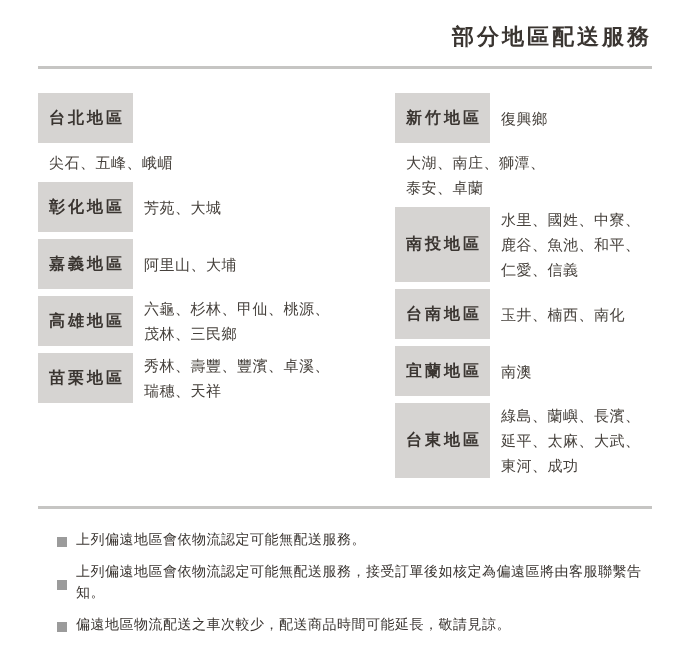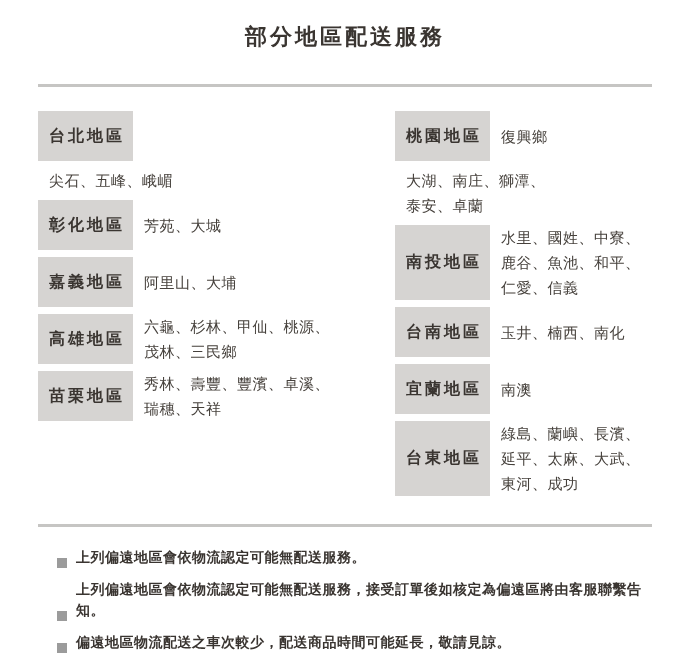--- a/index.html
+++ b/index.html
@@ -18,12 +18,12 @@
     background: #ffffff;
   }
   .page-title {
-    text-align: center;
+    text-align: right;
     font-size: 22px;
     font-weight: bold;
     letter-spacing: 3px;
     color: var(--heading-text, #3a3531);
-    margin-bottom: 32px;
+    margin-bottom: 14px;
   }
   .divider {
     height: 3px;

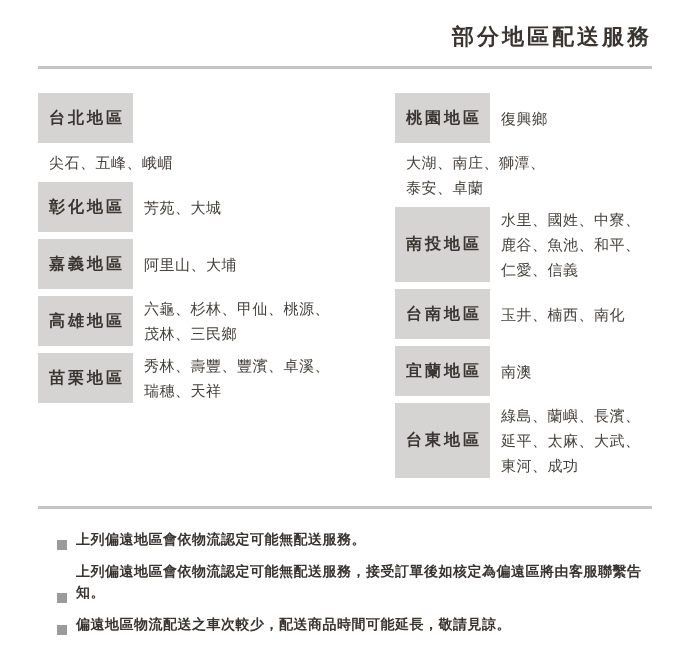--- a/index.html
+++ b/index.html
@@ -134,7 +134,7 @@
 
     <div class="col col-right">
       <div class="region-row">
-        <div class="region-label">桃園地區</div>
+        <div class="region-label">新竹地區</div>
         <div class="region-items">
             <span class="items-text">復興鄉</span>
           </div>

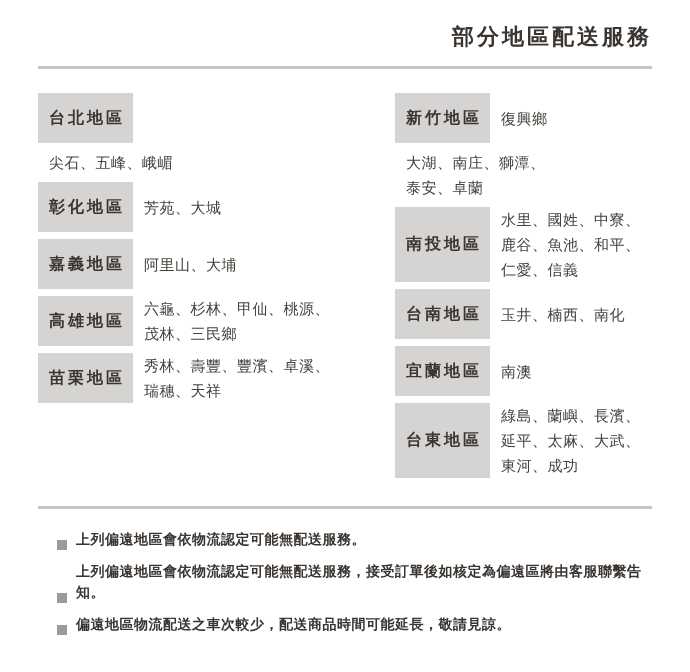--- a/index.html
+++ b/index.html
@@ -68,10 +68,10 @@
   .notes { margin-top: 20px; }
   .note {
     display: flex;
-    align-items: flex-end;
+    align-items: center;
     margin-bottom: 11px;
     font-size: 14px;
-    font-weight: bold;
+    font-weight: normal;
     line-height: 21px;
     color: var(--heading-text, #3a3531);
     letter-spacing: 0.5px;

▶ Exercise instructions: Please transcribe the whole listing above exactly, with the images left out.

▶ Response to the task:
--- a/index.html
+++ b/index.html
@@ -18,12 +18,12 @@
     background: #ffffff;
   }
   .page-title {
-    text-align: center;
+    text-align: right;
     font-size: 22px;
     font-weight: bold;
     letter-spacing: 3px;
     color: var(--heading-text, #3a3531);
-    margin-bottom: 32px;
+    margin-bottom: 14px;
   }
   .divider {
     height: 3px;

--- a/index.html
+++ b/index.html
@@ -134,7 +134,7 @@
 
     <div class="col col-right">
       <div class="region-row">
-        <div class="region-label">桃園地區</div>
+        <div class="region-label">新竹地區</div>
         <div class="region-items">
             <span class="items-text">復興鄉</span>
           </div>

--- a/index.html
+++ b/index.html
@@ -68,10 +68,10 @@
   .notes { margin-top: 20px; }
   .note {
     display: flex;
-    align-items: flex-end;
+    align-items: center;
     margin-bottom: 11px;
     font-size: 14px;
-    font-weight: bold;
+    font-weight: normal;
     line-height: 21px;
     color: var(--heading-text, #3a3531);
     letter-spacing: 0.5px;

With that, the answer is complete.